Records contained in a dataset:
──────────────────────────────
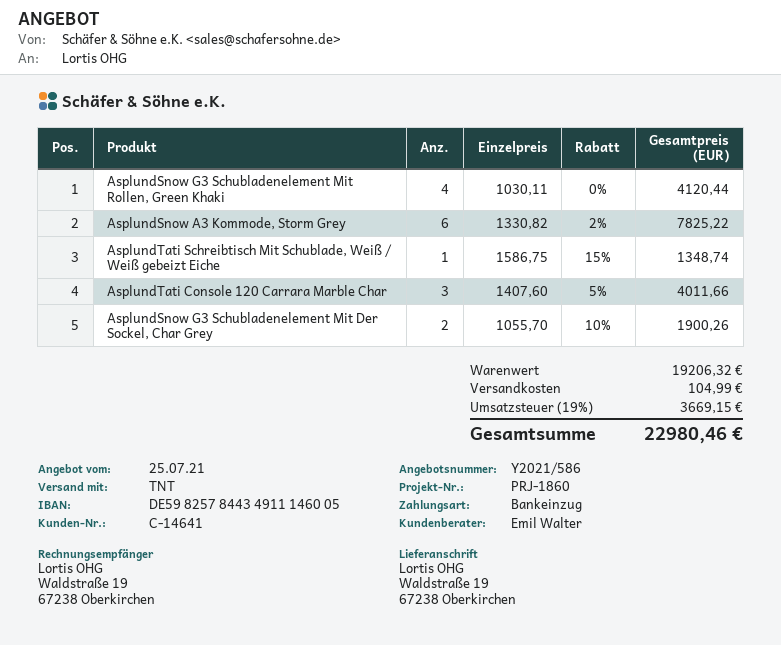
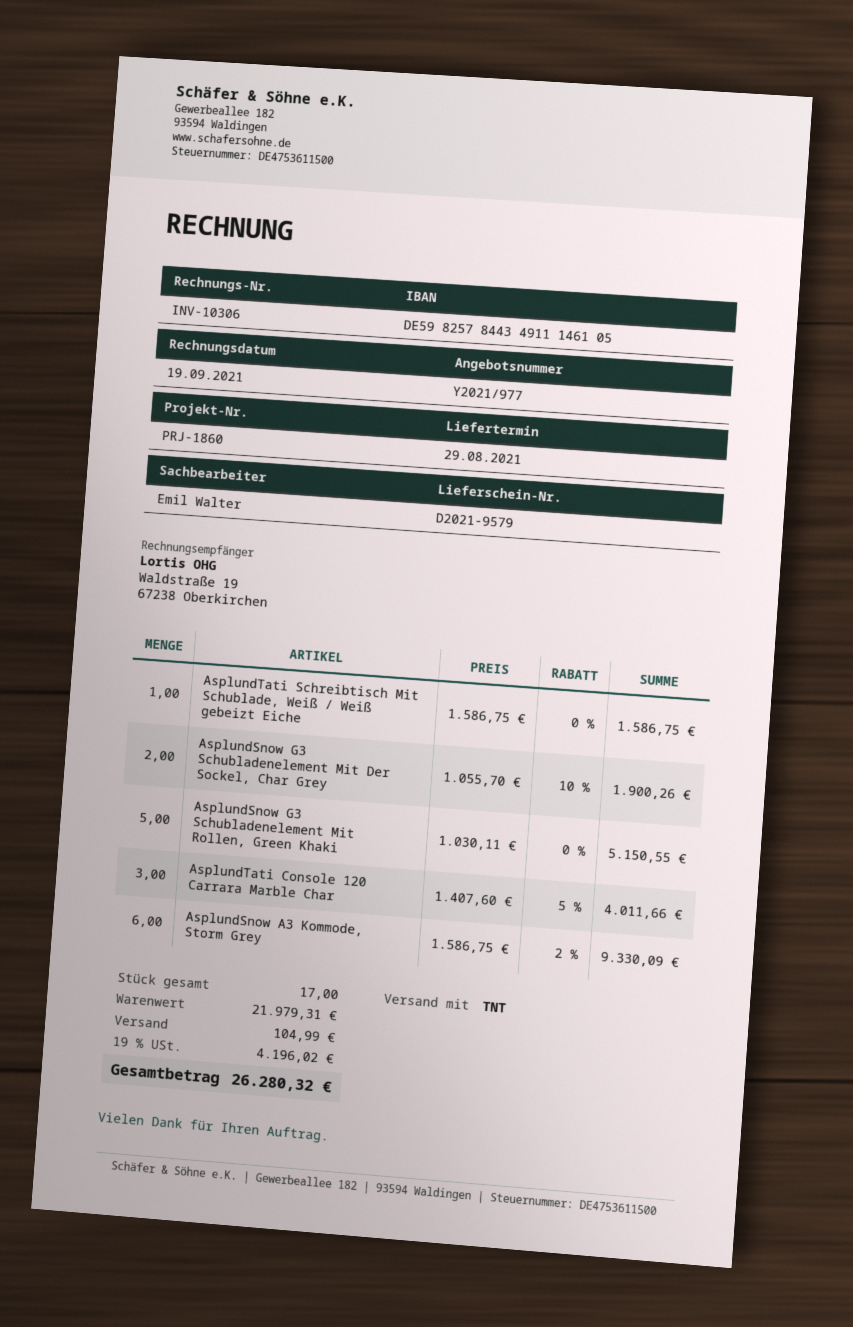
quote number: Y2021/586 -> Y2021/977
bank account: DE59825784434911146005 -> DE59825784434911146105
AsplundSnow G3 Schubladenelement Mit Rollen, Green Khaki: 4 x 1030.11 = 4120.44 -> 5 x 1030.11 = 5150.55
AsplundSnow A3 Kommode, Storm Grey: 6 x 1330.82 - 2% = 7825.22 -> 6 x 1586.75 - 2% = 9330.09
AsplundTati Schreibtisch Mit Schublade, Weiß / Weiß gebeizt Eiche: 1 x 1586.75 - 15% = 1348.74 -> 1 x 1586.75 = 1586.75
subtotal: 19206.32 -> 21979.31
tax: 19% = 3669.15 -> 19% = 4196.02
total: 22980.46 -> 26280.32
──────────────────────────────
Description of the task:
In the entries above, take the line containing "subtotal: 19206.32 -> 21979.31" and each later line through the last, and repeat them exactly. Output nothing else.

Worked solution:
subtotal: 19206.32 -> 21979.31
tax: 19% = 3669.15 -> 19% = 4196.02
total: 22980.46 -> 26280.32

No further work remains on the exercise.